The implications were horrendous.

“Seasoned with arsenic as well,” I agreed, “but I think they’re here as an honour guard.”

What’s the right thing to do?

I prayed silently while I considered the Fae and received a silent blanket of reassurance in reply. Was there a good way to interact with them? Was there a right way to end this cycle of conflict? I’d come into Arcadia thinking that I’d help one side win, then leave in the aftermath. I was still confident that I could do that, but I was beginning to believe that my first solution wasn’t the correct one.

“I doubt they mean us anything but harm,” Roland muttered.

I examined the Fae further, then reflected on my memories of them. There was a cast to their features. A shadow that I’d never seen on their faces before. They were serious about whatever role they were playing. It could’ve been an act, but both the reassurance of the Angels and my own intuition told me otherwise.

“Doubt it,” I dismissed his concerns.

The real question is what happens if I try to push them into one of the stories that I relinquished. Will they play the Role, or will they just ignore the attempt?

“It would be wiser to strike them down than risk becoming tangled in their web,” Roland cautioned.

I could tell from the raised pitch of his voice that he didn’t put much faith in my claim.

“Roland is right,” Yvette agreed with a curt nod while fidgeting with the hem of her robe.

“There’s no point to it,” I argued, “I can’t kill the King of Winter without the right story.”

And something tells me that sooner or later he’s who we’ll be fighting if we try to escape through force.

We drew level with the bridge.

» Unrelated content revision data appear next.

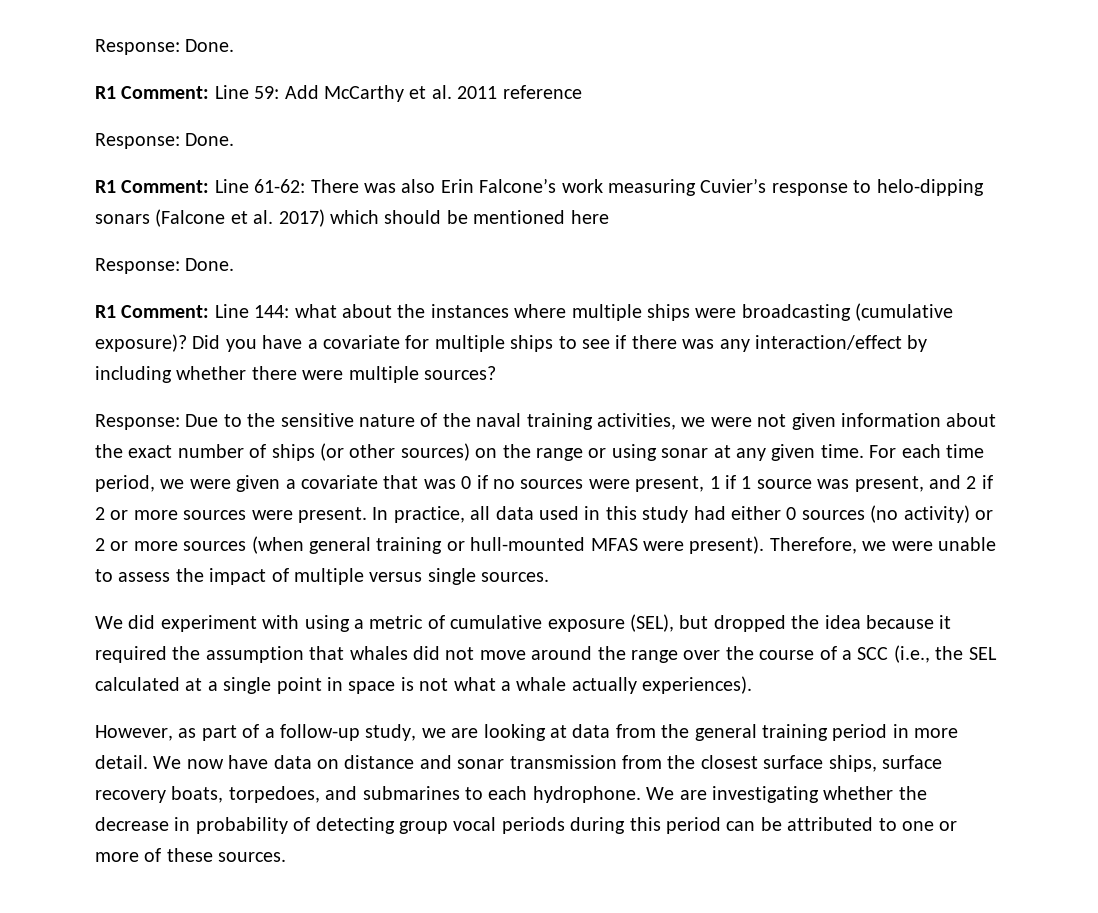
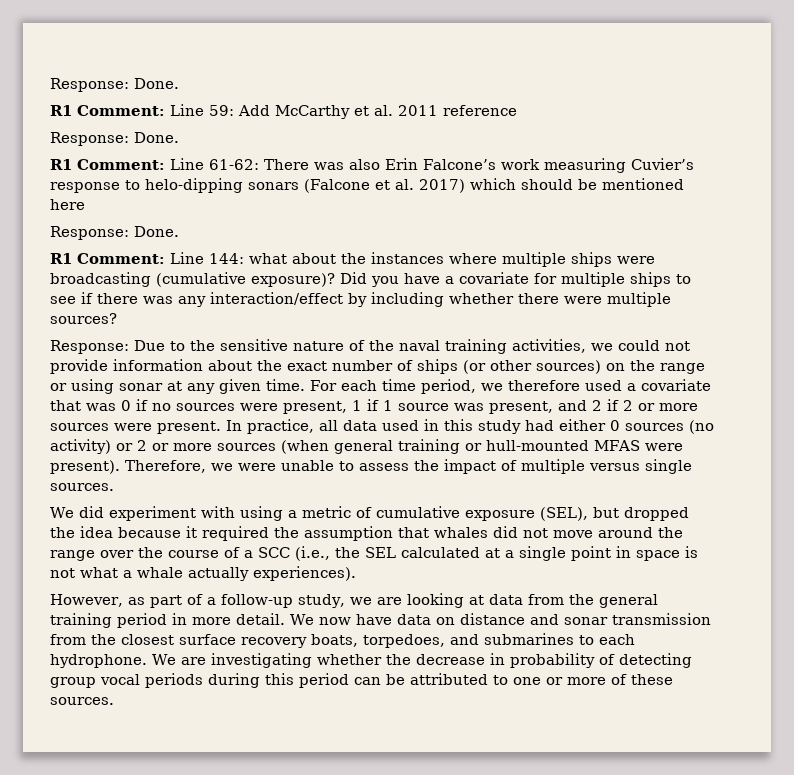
- Response: Due to the sensitive nature of the naval training activities, we were not given information about the exact number of ships (or other sources) on the range or using sonar at any given time.
+ Response: Due to the sensitive nature of the naval training activities, we could not provide information about the exact number of ships (or other sources) on the range or using sonar at any given time.
- For each time period, we were given a covariate that was 0 if no sources were present, 1 if 1 source was present, and 2 if 2 or more sources were present.
+ For each time period, we therefore used a covariate that was 0 if no sources were present, 1 if 1 source was present, and 2 if 2 or more sources were present.
- We now have data on distance and sonar transmission from the closest surface ships, surface recovery boats, torpedoes, and submarines to each hydrophone.
+ We now have data on distance and sonar transmission from the closest surface recovery boats, torpedoes, and submarines to each hydrophone.

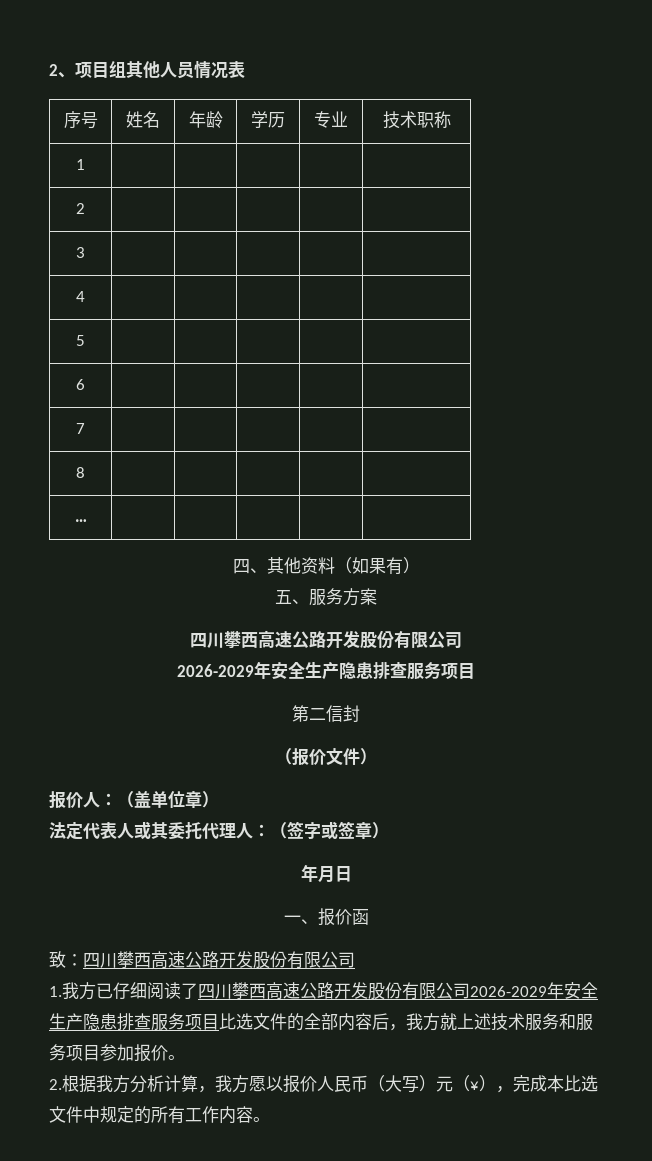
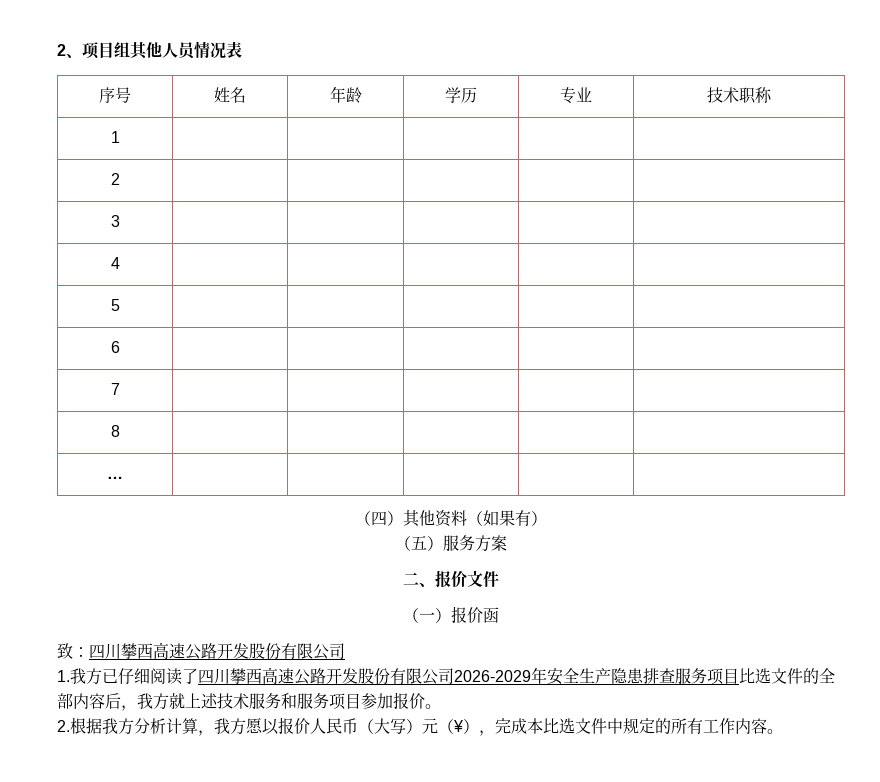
- 四、其他资料（如果有）
+ （四）其他资料（如果有）
- 五、服务方案
- 四川攀西高速公路开发股份有限公司
- 2026-2029年安全生产隐患排查服务项目
- 第二信封
- （报价文件）
- 报价人：（盖单位章）
- 法定代表人或其委托代理人：（签字或签章）
- 年月日
- 一、报价函
+ （五）服务方案
+ 二、报价文件
+ （一）报价函

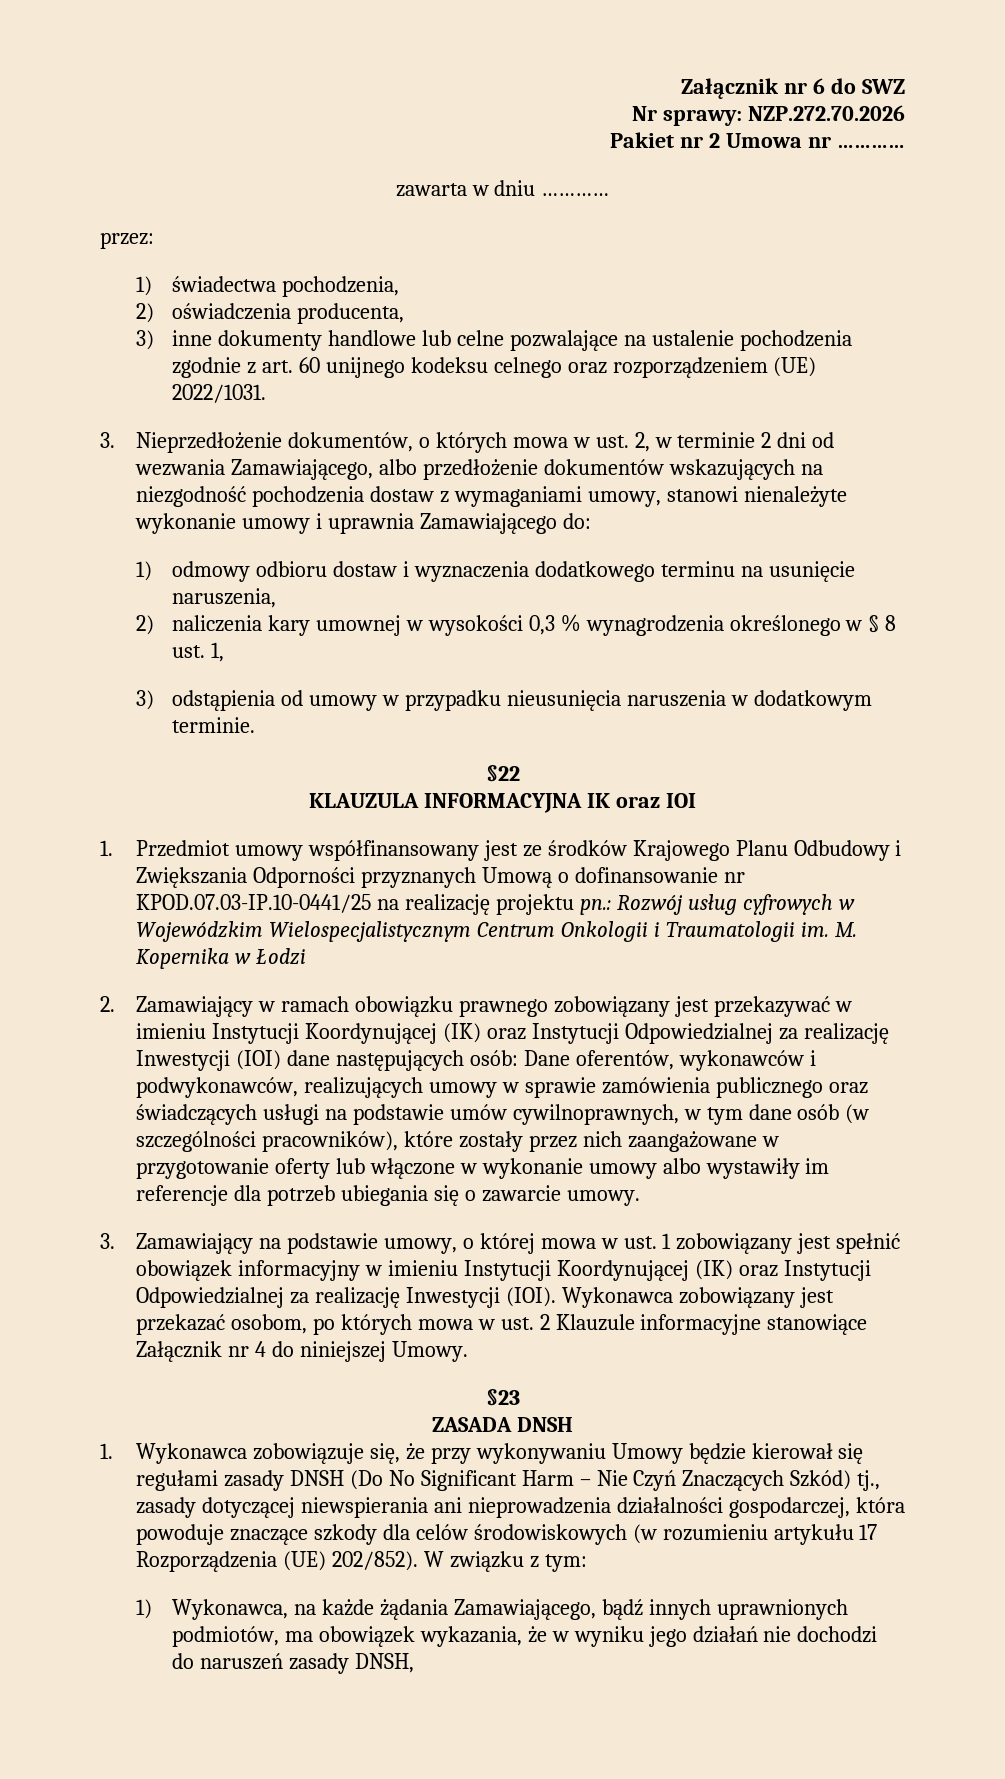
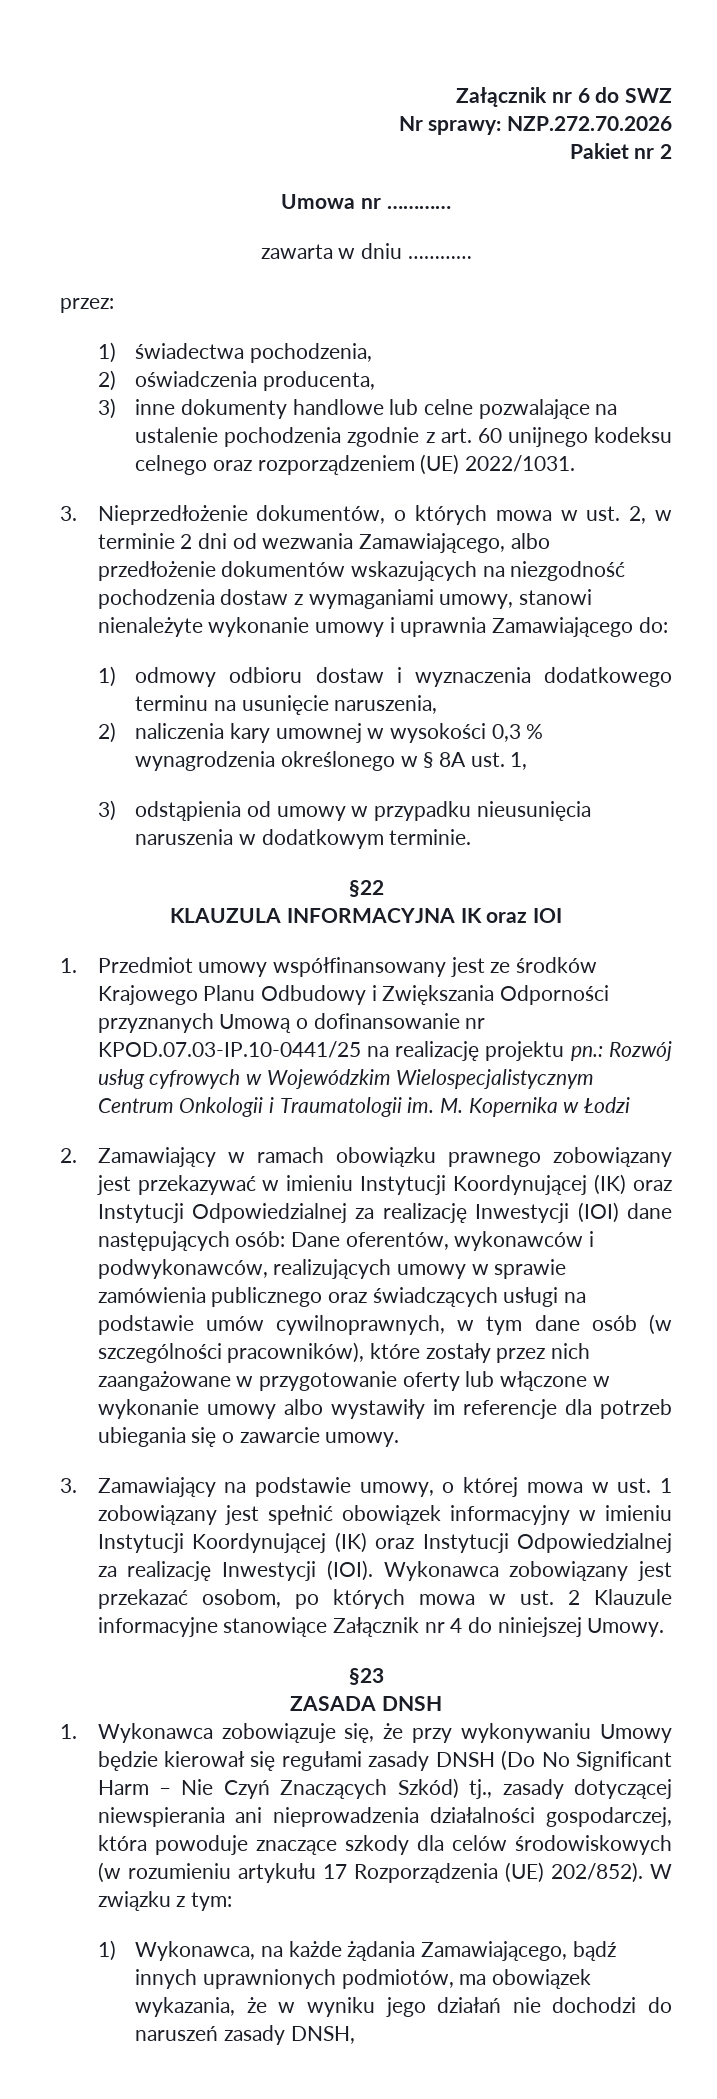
- Pakiet nr 2 Umowa nr …………
+ Pakiet nr 2
+ Umowa nr …………
- 2) naliczenia kary umownej w wysokości 0,3 % wynagrodzenia określonego w § 8 ust. 1,
+ 2) naliczenia kary umownej w wysokości 0,3 % wynagrodzenia określonego w § 8A ust. 1,

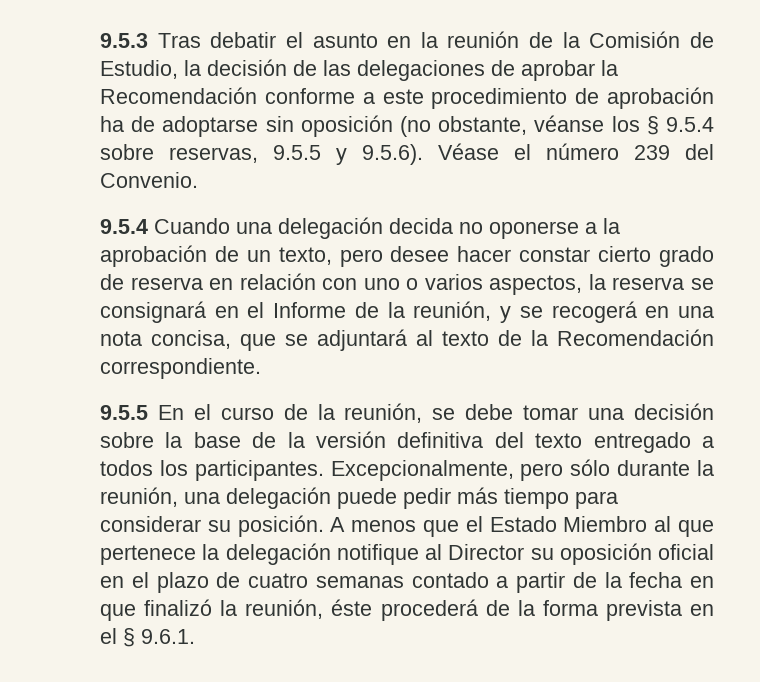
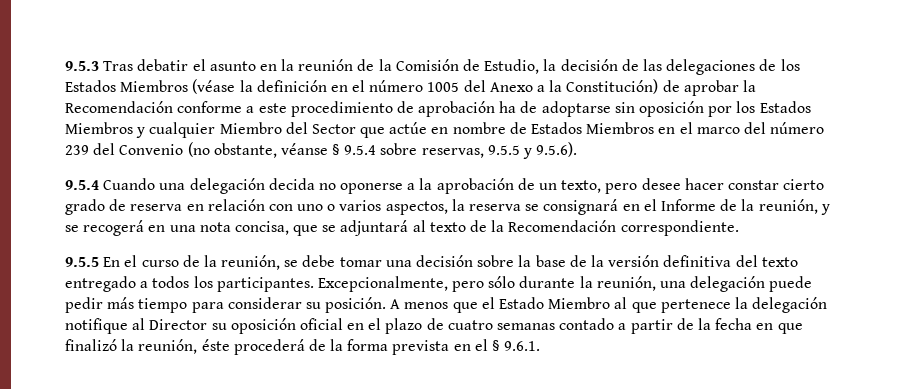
- 9.5.3 Tras debatir el asunto en la reunión de la Comisión de Estudio, la decisión de las delegaciones de aprobar la Recomendación conforme a este procedimiento de aprobación ha de adoptarse sin oposición (no obstante, véanse los § 9.5.4 sobre reservas, 9.5.5 y 9.5.6). Véase el número 239 del Convenio.
+ 9.5.3 Tras debatir el asunto en la reunión de la Comisión de Estudio, la decisión de las delegaciones de los Estados Miembros (véase la definición en el número 1005 del Anexo a la Constitución) de aprobar la Recomendación conforme a este procedimiento de aprobación ha de adoptarse sin oposición por los Estados Miembros y cualquier Miembro del Sector que actúe en nombre de Estados Miembros en el marco del número 239 del Convenio (no obstante, véanse § 9.5.4 sobre reservas, 9.5.5 y 9.5.6).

The Fae had halted at the middle of it. None of them had drawn their weapons. The comforting reassurance blanketing my shoulders suggested that they wouldn’t, either.

“I dislike the shape of this,” Roland pressed. “I’d rather meet them with steel and magic than play a puppet in their cosy curtain show.”

I gazed down at the ice as we ascended the gentle slope. Light and shadows skittered like cockroaches right beneath the surface.

“I don’t like it either,” I admitted.

It would’ve been easier if I expected the Fae would betray us. That was a familiar story, even if it was an unpleasant one. Conflict, violence, and backstabbing were what the Winter Fae had a reputation for. This was a new game they were playing. A game where nobody knew the rules.

Rule two: Only ask a question in exchange for a question in turn.

“Welcome,” all six of the Wild Hunt greeted in unison, “your arrival was anticipated.”

There was something eerie about how they moved. Everything was synchronized. It was like watching a theatre performance acted out by script. One that had been performed thousands upon thousands of times. It reminded me just a little of the faithful during sermons. That was to be expected considering the circumstances. Unfortunately, it didn’t tell me much about what I needed to know. The Fae hadn’t referred to me by Name, Role, or title. Any of the three would’ve given me at least a hint as to where I fit into the story.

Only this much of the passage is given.